5 Theoretical and practical implications
The framework for intelligent fault diagnosis and predictive maintenance (PdM) proposed in the IPT contributes both to theory development and practice in industry through providing an integrated perspective on how uncertainty, task characteristics, and decision architectures are interrelated to influence maintenance performance.
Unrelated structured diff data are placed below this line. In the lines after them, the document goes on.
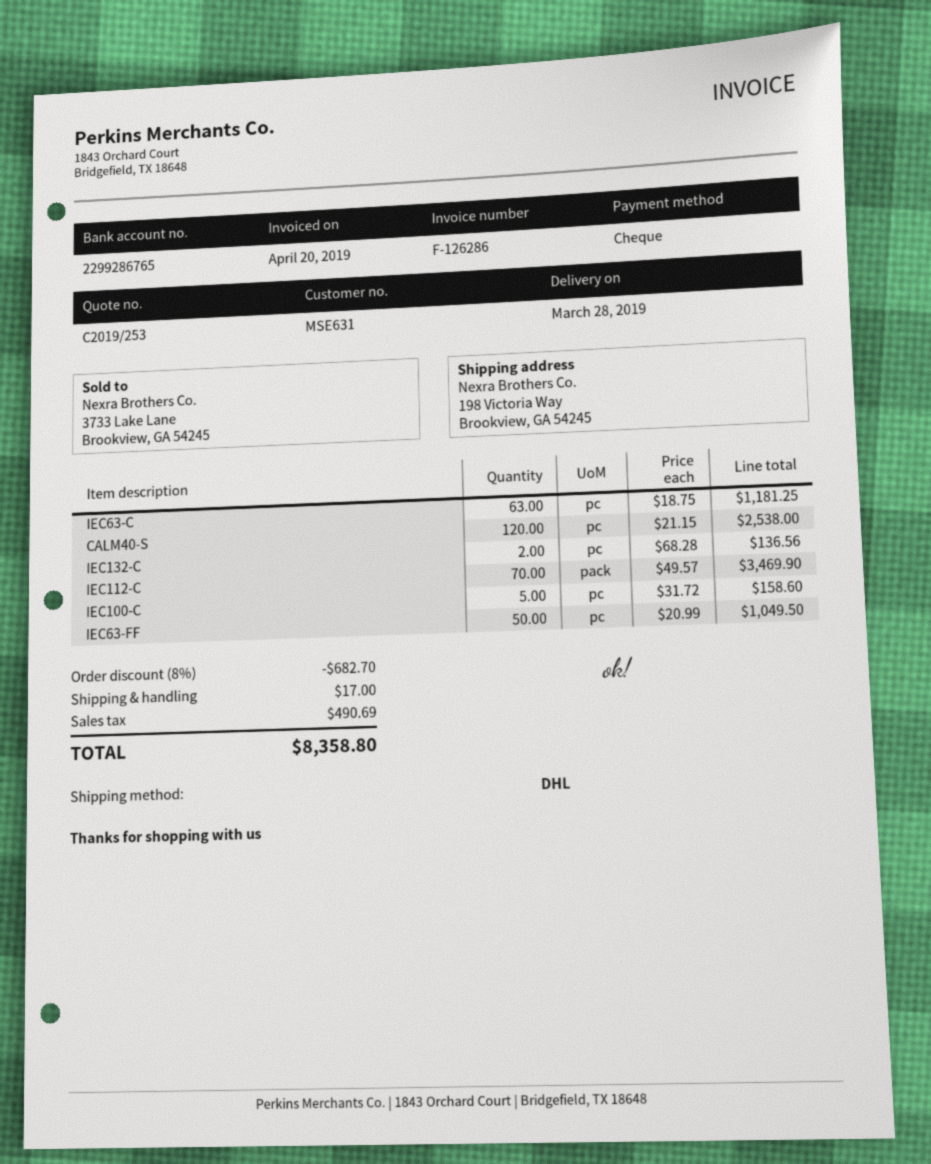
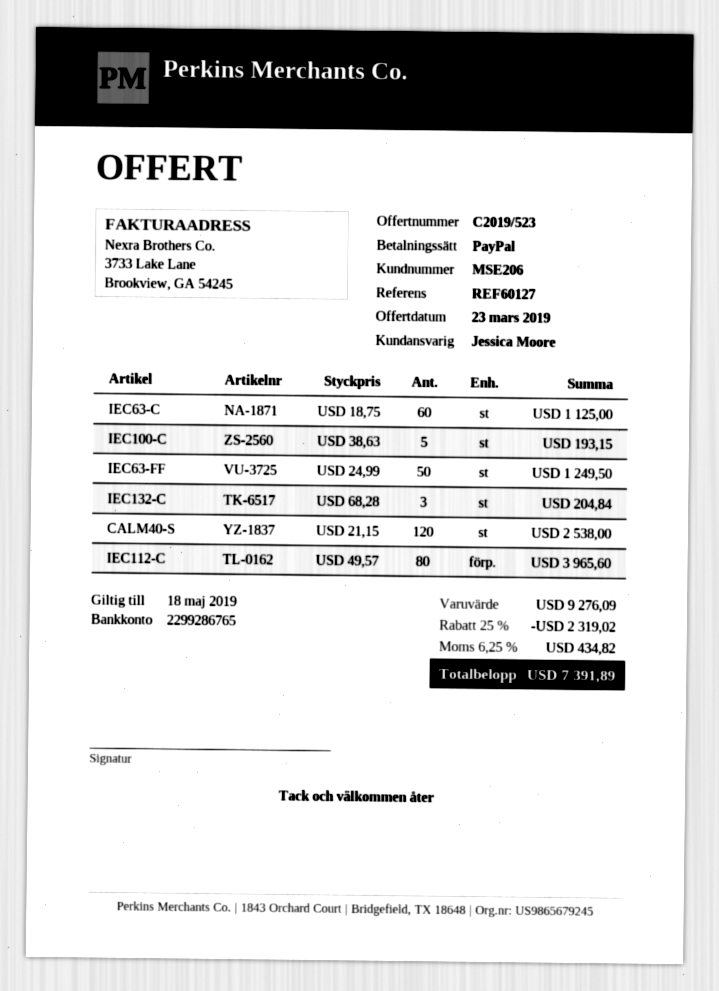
quote number: C2019/253 -> C2019/523
customer number: MSE631 -> MSE206
payment method: cheque -> PayPal
IEC63-C: 63 x 18.75 = 1181.25 -> 60 x 18.75 = 1125.00
IEC132-C: 2 x 68.28 = 136.56 -> 3 x 68.28 = 204.84
IEC112-C: 70 x 49.57 = 3469.90 -> 80 x 49.57 = 3965.60
IEC100-C: 5 x 31.72 = 158.60 -> 5 x 38.63 = 193.15
IEC63-FF: 50 x 20.99 = 1049.50 -> 50 x 24.99 = 1249.50
discount: 8% = 682.70 -> 25% = 2319.02
shipping: 17.00 -> none
tax: 490.69 -> 434.82
total: 8358.80 -> 7391.89

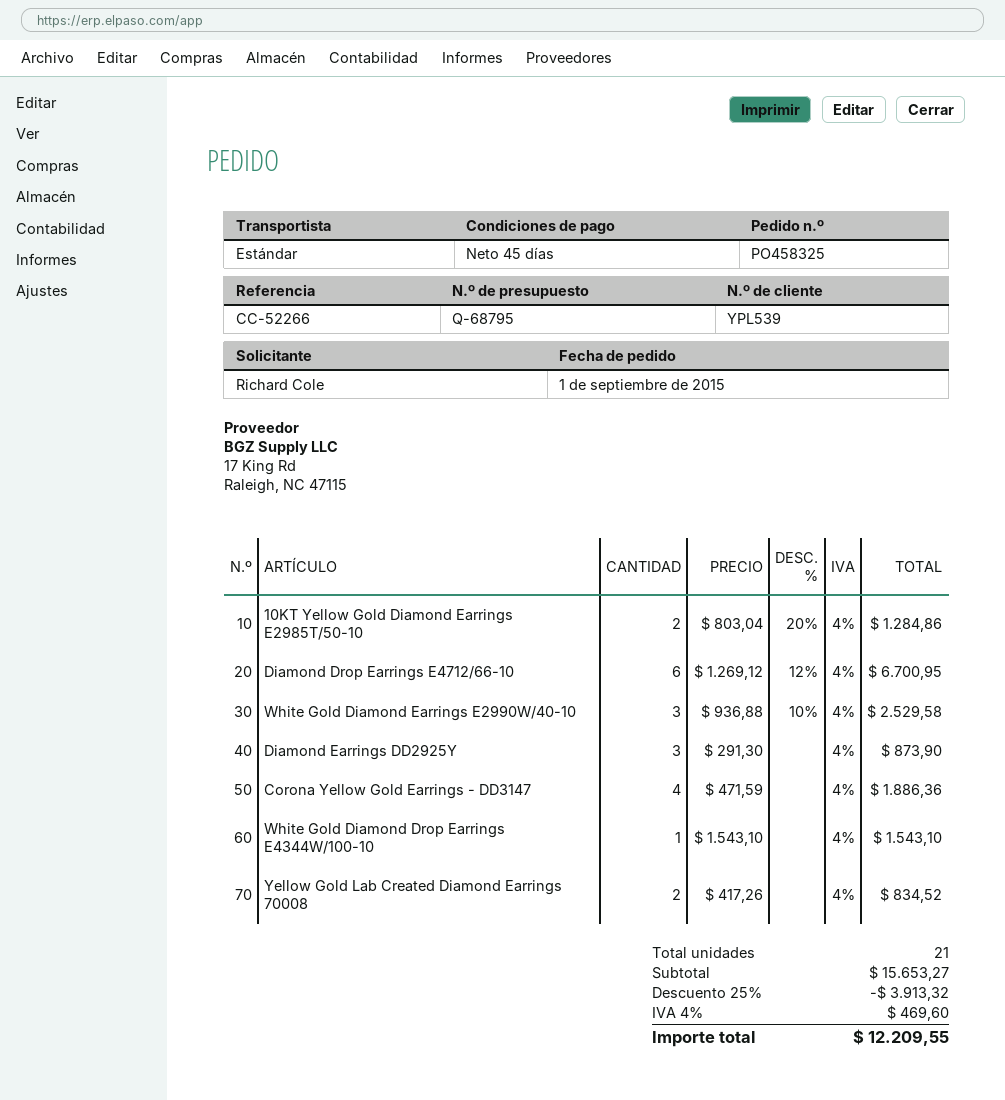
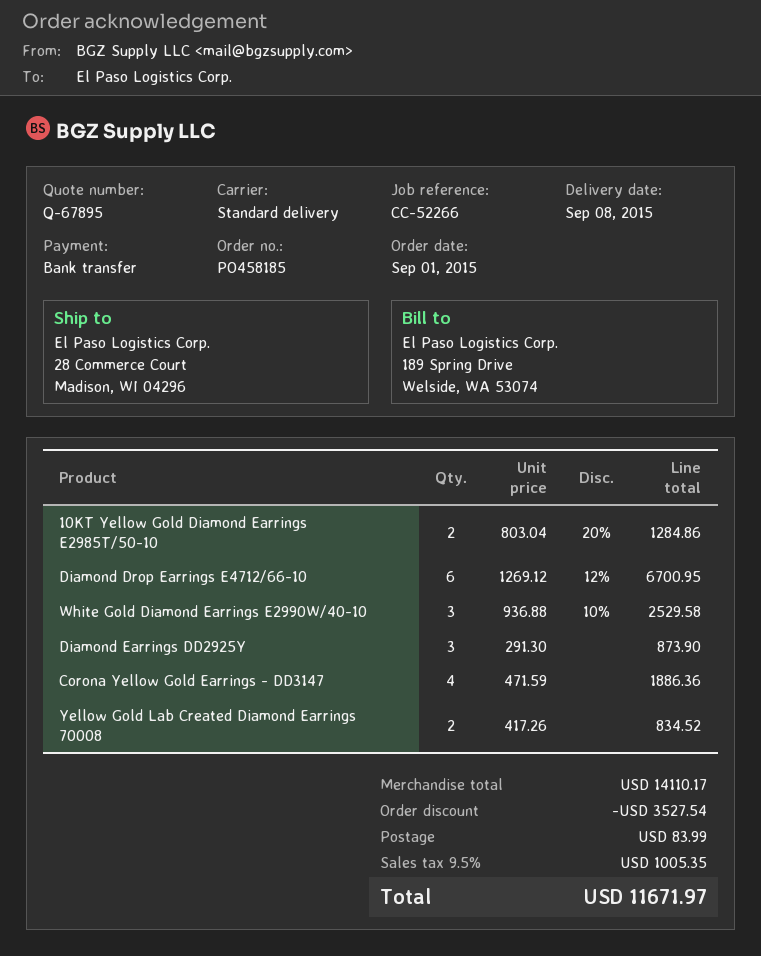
quote number: Q-68795 -> Q-67895
order number: PO458325 -> PO458185
White Gold Diamond Drop Earrings E4344W/100-10: 1 x 1543.10 = 1543.10 -> none
subtotal: 15653.27 -> 14110.17
discount: 3913.32 -> 3527.54
shipping: none -> 83.99
tax: 4% = 469.60 -> 9.5% = 1005.35
total: 12209.55 -> 11671.97

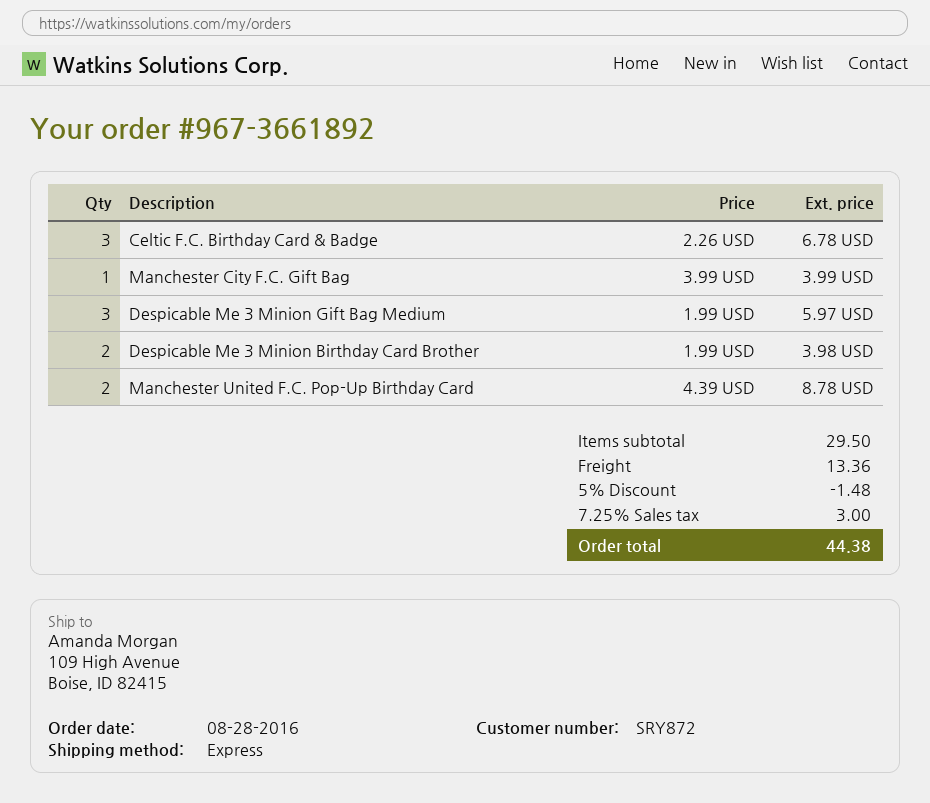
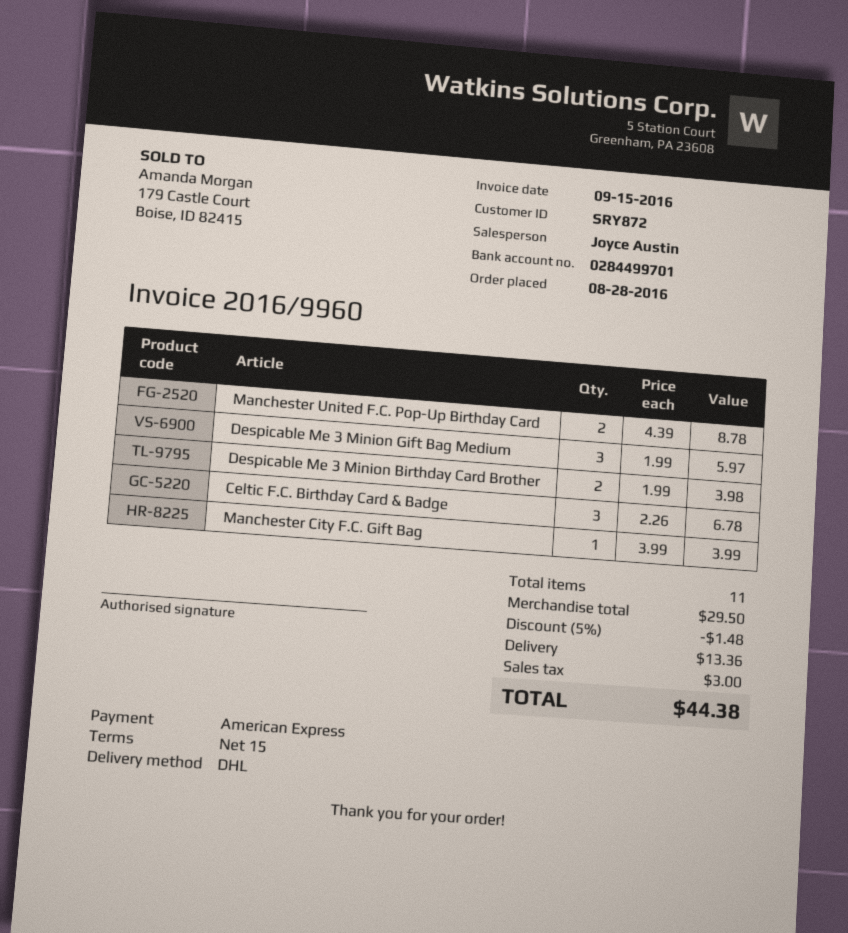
shipping method: express -> DHL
This section expands the wider implications of the framework over two dimensions:
a. theoretical progress in IPT within the scope of intelligent industrial systems,
b. actionable design and managerial recommendations for practitioners deploying and creating PdM solutions.
5.1 Theoretical implications
5.1.1 Applying information processing theory to cyber-physical environments
Traditional IPT (Tushman and Nadler, 1978) and its organizational applications were crafted to account for how companies’ structure to manage information uncertainty. The current model applies that reasoning to cyber-physical and AI-based maintenance settings, wherein information is not confined to human communication but streams perpetually between sensors, digital twins, and decision-making agents.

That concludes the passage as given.